После операции мне наложили много швов, но я все равно вышла из больницы через неделю. Андрей продолжал там лежать, и мы с мужем навещали его. Папе сказали, что ребенок не жилец, но он сразу стал активно действовать, привез множество медикаментов по списку. И мы пришли в больницу с визитом, со счастливыми лицами, принесли разные подарки врачам. А они, увидев подарки, сказали: «Нет, не надо…». Тут мы почувствовали, что происходит что-то нехорошее.
Меня вела врач, которая считала, что беременной женщине ничего не надо знать. У нас были проблемы с кровотоком через пуповину, и мы часто проводили различные медицинские обследования. Во время одного из них какие-то подозрения возникли у врача, которая делала УЗИ. Она начала говорить: «Что-то мне кажется…». Но моя врач ее перебила: «Не надо ей это знать!». Потом я говорила ей: «Как ты могла за меня решить, что мне надо знать, а чего не надо? Это мое решение, мое право! Нельзя брать на себя такую ответственность». А специалист, которая делала УЗИ, поклялась, что больше никогда не промолчит, если у нее будут такие подозрения, и обо всем расскажет матери. Во время беременности у Андрюши не обнаружили ни порока сердца (он определился позже), ни других характерных для синдрома Дауна стигм.
Моему врачу, которая вела беременность, диагноз сообщили раньше, чем нам. Она позвонила мне и сказала: «Лена, твой ребенок даун». Я спросила, что это значит, и она объяснила, что это умственная отсталость и «он будет овощ». Тут я начала плакать. Это был 2000 год, Интернета под рукой тогда не было, получить информацию было негде. Я позвонила супругу, и мы с ним плакали уже вдвоем, я – на одном конце Москвы, он – на другом. Потом медики, которые выхаживали ребенка, осудили поступок этой врачихи: так сообщать родителям подобную информацию нельзя.

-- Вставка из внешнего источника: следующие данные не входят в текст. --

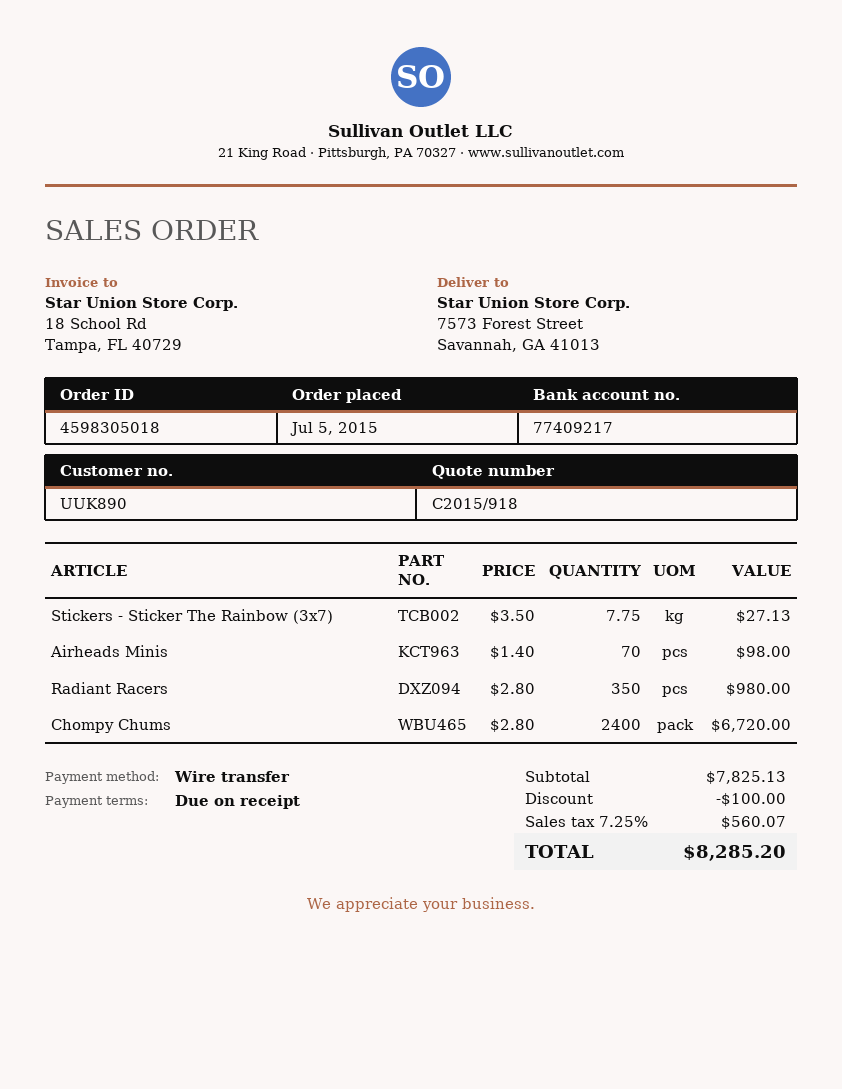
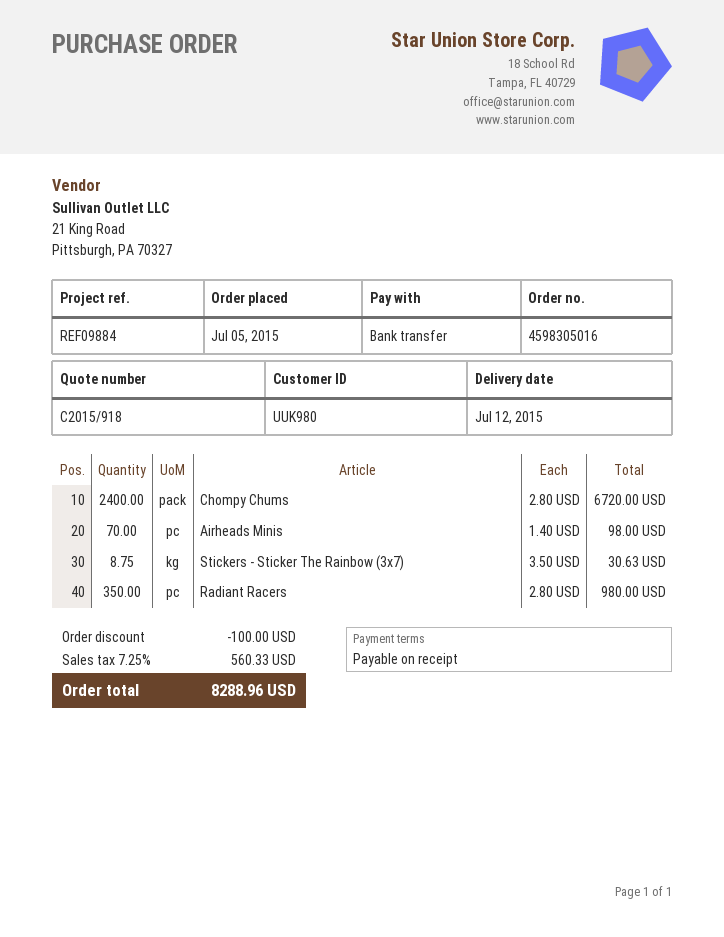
order number: 4598305018 -> 4598305016
customer number: UUK890 -> UUK980
Stickers - Sticker The Rainbow (3x7): 7.75 x 3.50 = 27.13 -> 8.75 x 3.50 = 30.63
tax: 7.25% = 560.07 -> 7.25% = 560.33
total: 8285.20 -> 8288.96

Уже много лет спустя, когда я начала заниматься проблемами детей с инвалидностью и готовилась к заседанию в Совете по вопросам попечительства при правительстве, я с помощью «Даунсайд Ап» нашла очень важный французский документ. Это меморандум, подписанный премьер-министром и министром здравоохранения Франции, где сказано, как надо сообщать такие новости беременным женщинам, у которых выявлена патология, и роженицам.
Это документ на многих страницах, и там прописано все: как подойти к женщине, как сообщить, как обрисовать будущее, как показать родителям, что они будут не одни, что их обязательно поддержат социальные службы. Я попыталась использовать этот подход при разработке методических рекомендаций по профилактике отказов от детей с выявленной патологией, проект которого мы готовили для Минздрава, но этого недостаточно. Должен быть разработан документ, аналогичный французскому меморандуму, из которого очевидно, что эти проблемы были не только в нашей стране, и пути их решения уже разработаны.

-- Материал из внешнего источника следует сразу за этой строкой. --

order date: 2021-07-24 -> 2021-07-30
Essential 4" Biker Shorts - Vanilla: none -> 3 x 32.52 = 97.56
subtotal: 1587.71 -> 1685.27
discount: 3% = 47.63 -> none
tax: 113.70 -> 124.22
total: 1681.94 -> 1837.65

Люди, которые агитируют родителей отказываться от проблемных детей, забывают, что для матери это долгожданный ребенок: она представляла, как он родится, как она будет ему радоваться. Через пару лет после того, как я родила, возникла обязательная перинатальная диагностика, которая должна выявить синдром Дауна. Но это сложная процедура, и она не всегда хорошо заканчивается. Многие сознательно отказываются от инструментальных исследований, потому что они могут навредить ребенку, вплоть до возможности выкидыша. А сейчас появились новые безопасные методы скрининга, и детей с синдромом Дауна в Европе сейчас рождается все меньше и меньше.

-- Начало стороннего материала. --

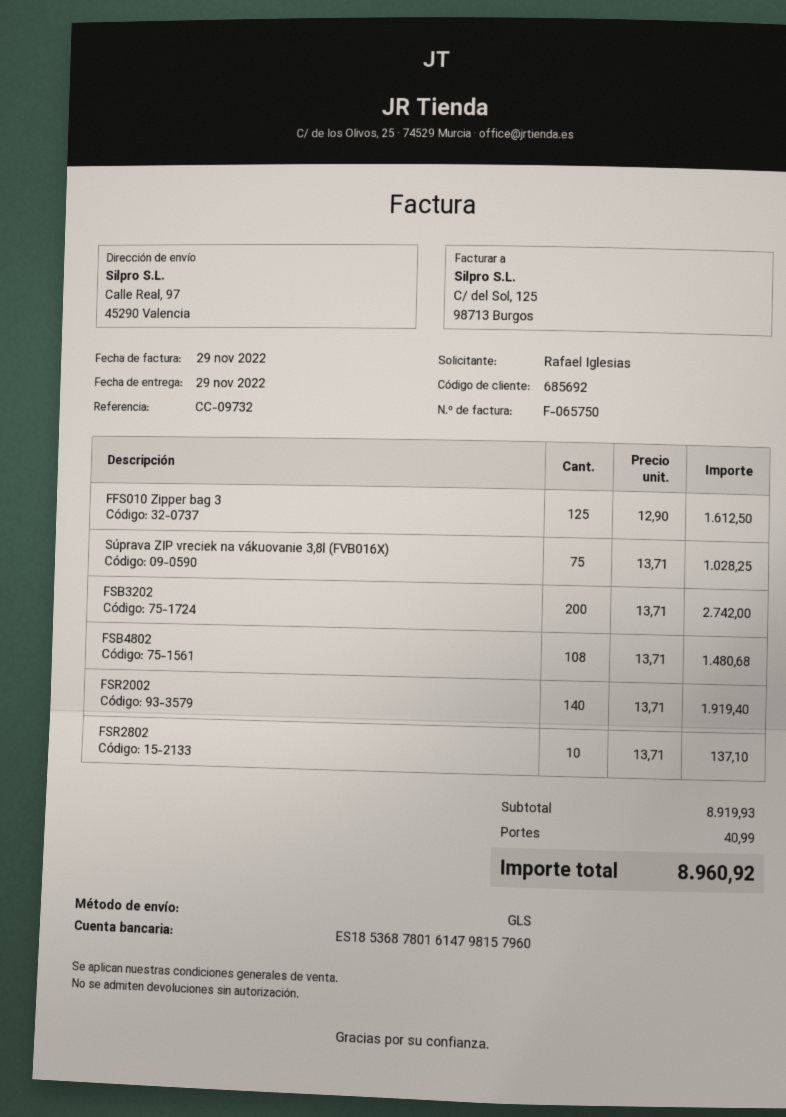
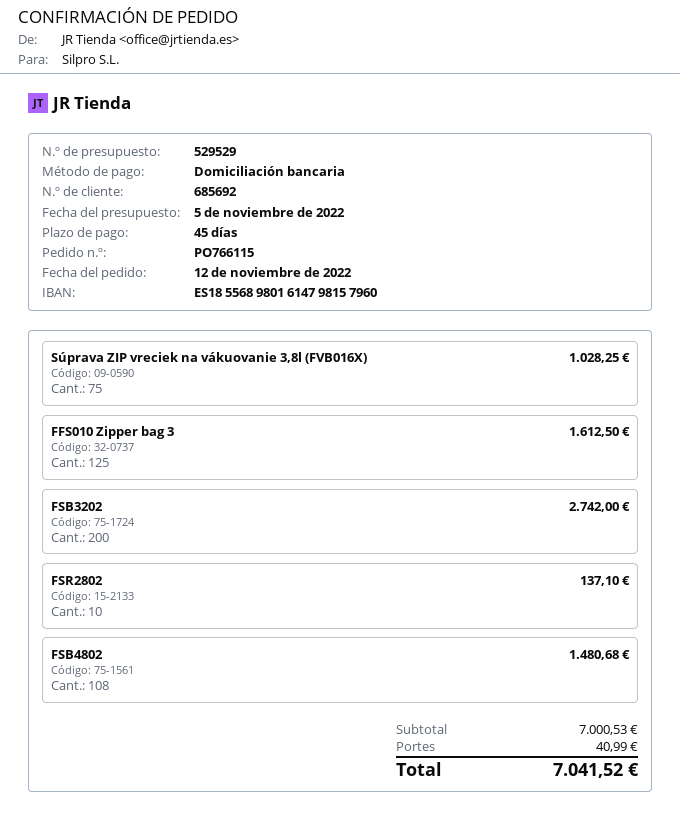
bank account: ES1853687801614798157960 -> ES1855689801614798157960
FSR2002: 140 for 1919.40 -> none
subtotal: 8919.93 -> 7000.53
total: 8960.92 -> 7041.52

Андрюша был очень слабый. Я не помню, чтобы нам сразу определенно предлагали от него отказаться, но кое-кто говорил, что с ним будут сложности, что в арабских странах таких детей выбрасывают в мусор. Это были не врачи, у которых я рожала и которые потом вели ребенка, но люди, работающие в медицине. Потом нам сказали: «Ребенок слабый, надо попробовать его не так сильно выхаживать, чтобы он долго не жил. Но для этого вам придется от него отказаться». И мы немедленно забрали его из больницы.